An idempotent producer guarantees that even if a message is retried multiple times (due to network issues or broker restarts), it will be written to the broker exactly once per producer session per partition. This is achieved by assigning each producer a unique PID and tagging each batch with a monotonically increasing sequence number. The broker deduplicates based on
(PID, partition, sequenceNumber).
Q: Does idempotence prevent all duplicates?
No. Idempotence only prevents duplicates caused by producer retries within the same session. If the producer process restarts, it gets a new PID and the broker has no way to deduplicate across sessions. For cross-restart deduplication, you need Kafka Transactions with a stable
transactional.id.
Q: Why is max.in.flight.requests.per.connection <= 5 required for idempotence?
The broker tracks sequence numbers in a bounded window. Beyond 5 in-flight requests, the deduplication window can't guarantee correctness — an out-of-order retry could fall outside the tracked window, leading to
OutOfOrderSequenceException. Kafka enforces max 5 as a safety constraint.

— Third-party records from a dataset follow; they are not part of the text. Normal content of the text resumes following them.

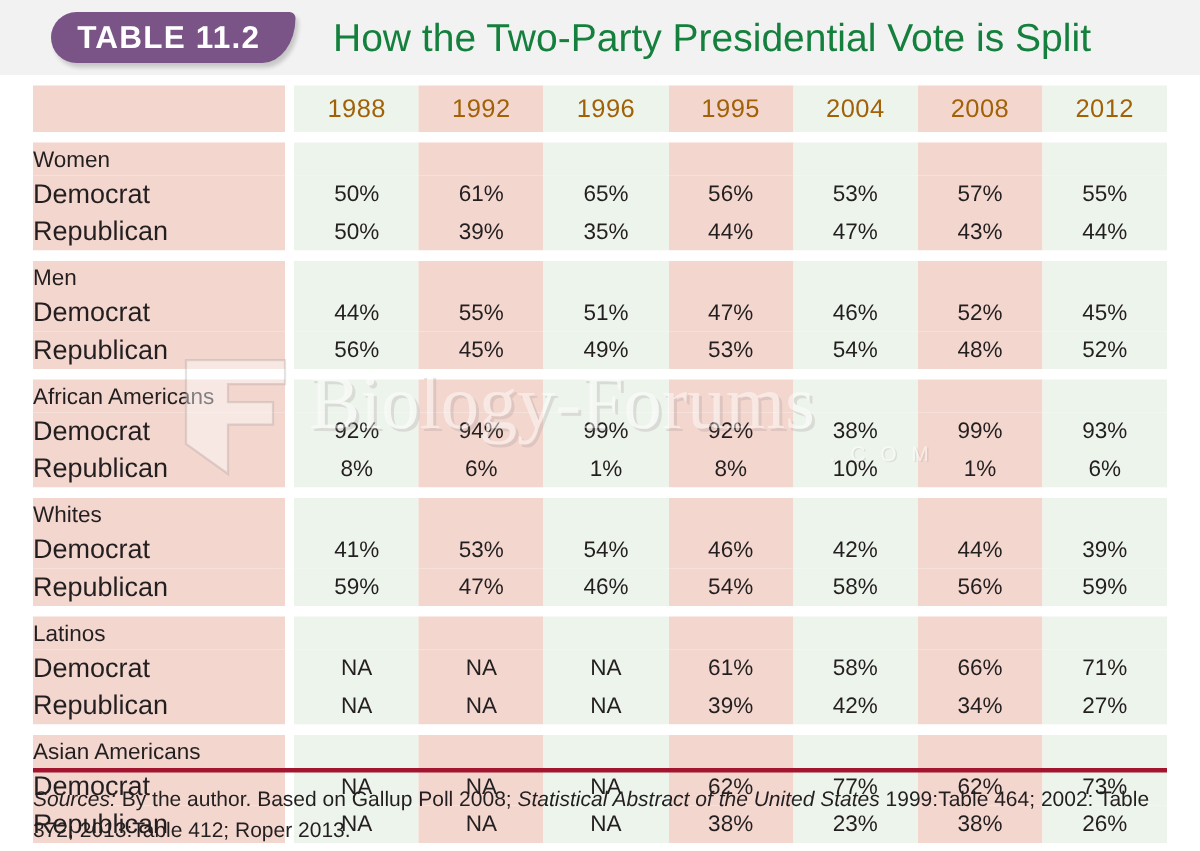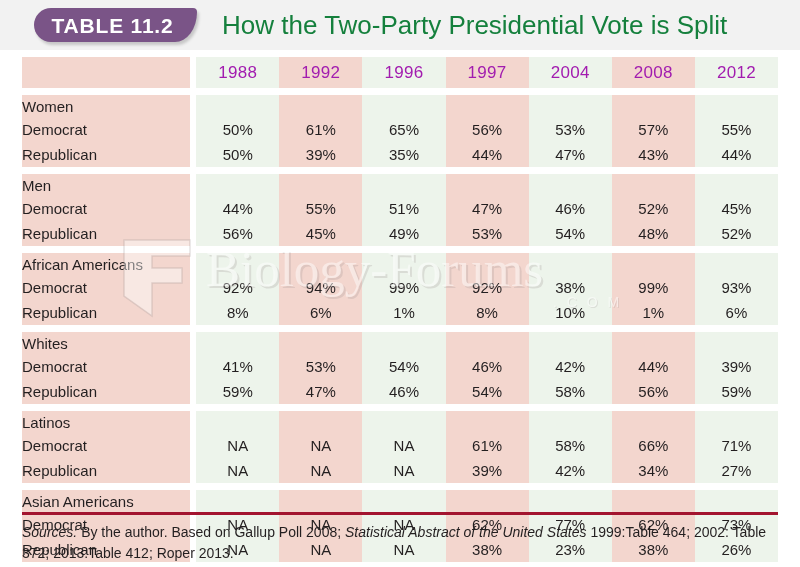--- a/index.html
+++ b/index.html
@@ -88,40 +88,40 @@
   
   .tint-pink  { background: #f3d6ce; }
   .tint-green { background: #edf4eb; }
   .tint-white { background: #ffffff; }
 
   
   .hdr-cell {
     height: 31px;
     text-align: center;
     font-size: 17px;
-    color: #a21caf;
+    color: #a16207;
     letter-spacing: 0.3px;
   }
 
   
   .sep-row td { height: 7px; font-size: 0; line-height: 0; }
 
   
   .grp-label {
     font-size: 15px;
     font-weight: bold;
     padding: 3px 0 1px 8px;
     color: #231f20;
     height: 22px;
   }
   .grp-spacer { height: 22px; }
 
   
   .row-label {
-    font-size: 15px;
+    font-size: 18px;
     padding: 0 0 0 26px;
     color: #231f20;
     height: 25px;
   }
   .val-cell {
     height: 25px;
     text-align: center;
     font-size: 15px;
     color: #231f20;
   }
@@ -211,21 +211,21 @@
         <col class="c-year">
     </colgroup>
     <thead>
       <tr id="head-row">
         <th class="hdr-cell tint-pink"></th>
         <th class="tint-white"></th>
 
       <th class="hdr-cell tint-green">1988</th>
           <th class="hdr-cell tint-pink">1992</th>
           <th class="hdr-cell tint-green">1996</th>
-          <th class="hdr-cell tint-pink">1997</th>
+          <th class="hdr-cell tint-pink">1995</th>
           <th class="hdr-cell tint-green">2004</th>
           <th class="hdr-cell tint-pink">2008</th>
           <th class="hdr-cell tint-green">2012</th>
         </tr>
     </thead>
     <tbody id="table-body">
         <tr class="sep-row">
           <td class="tint-white"></td>
           <td class="tint-white"></td>
           <td class="tint-white"></td>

Q: What is OutOfOrderSequenceException?
This is an unrecoverable error thrown by the broker when a producer sends a sequence number that is not the expected next value for that
(PID, partition)pair. It typically means the in-flight window was exceeded or there was a severe sequencing issue. The producer must be closed and recreated.
Q: Is idempotence sufficient for exactly-once semantics end-to-end?
No. Idempotence only covers the producer → broker leg. For true end-to-end exactly-once (consume → process → produce), you need Kafka Transactions combined with idempotence. Idempotence is a prerequisite for transactions.